According to Dr. Keck, the widespread vomiting would have made it much more difficult for the dinosaurs to take in enough nourishment to survive. Keck also maintains that the floods of acidic vomit would have damaged a wide variety of Cretaceous plant species, leading to less available food for plant-eating dinosaurs, and eventual collapse of the entire food chain.
“Over a period of years,” says Keck, “the food supply dwindled as the volume of vomit increased exponentially. The dinosaurs literally ‘hurled’ themselves into extinction.”
But according to Craig Heever, a Planetary Gastrologist at Emesis College, this “nuclear winter caused by vomit” theory can’t fully explain the K-T extinction.
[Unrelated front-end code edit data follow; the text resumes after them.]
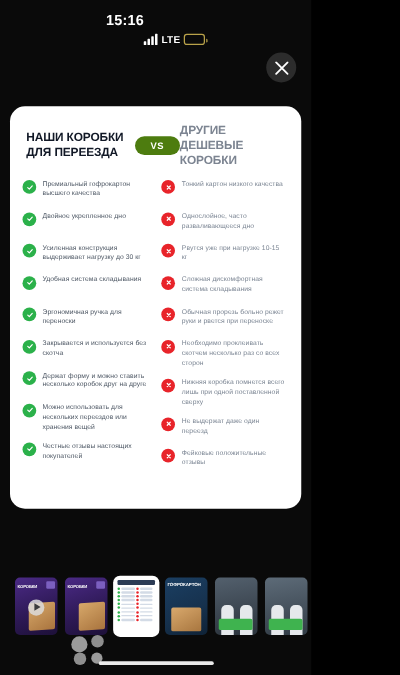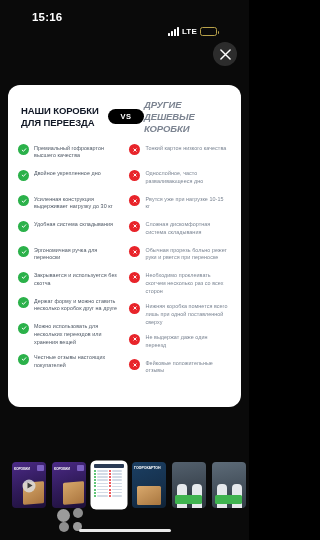"15:16" .statusbar { justify-content: space-between -> center; padding: 0 32px -> 0 16px }
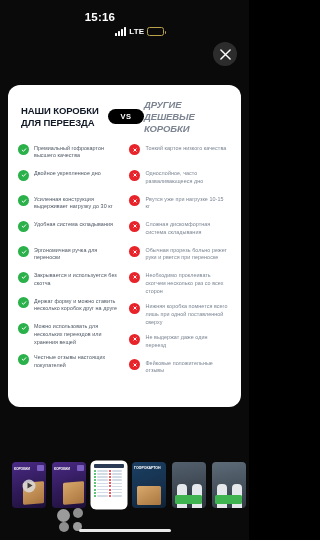"ДРУГИЕ ДЕШЕВЫЕ КОРОБКИ" .title.right { font-style: italic -> none }
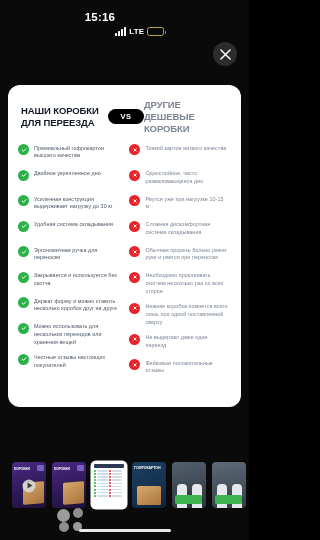"VS" .vs-badge { background: #000000 -> #4d7c0f }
“Vomit itself is fairly benign,” says Heever. “We have vomit being emitted regularly and copiously today, for example, because of stomach flus or Barry Manilow concerts. While vomit may have initially contributed to changes in the climate, it would not have caused fundamental climate changes because the vomit would have been diluted by rains over a period of a few weeks or years.”
Heever instead believes that long-term global climate changes were caused by extraterrestrials, who wanted to destroy the dinosaurs and seed the earth with their intergalactic spawn. The fossilized vomit, he says, “was deliberately put there by the aliens to throw us off track.”
Despite Heever’s assertions, Keck is standing by his findings. “Professor Heever is an esteemed colleague, but he has not been quite the same since his unfortunate head injury last year while on a dig in the Gobi desert. The fossil record points to one inescapable conclusion: widespread extinction caused by cataclysmic vomit.”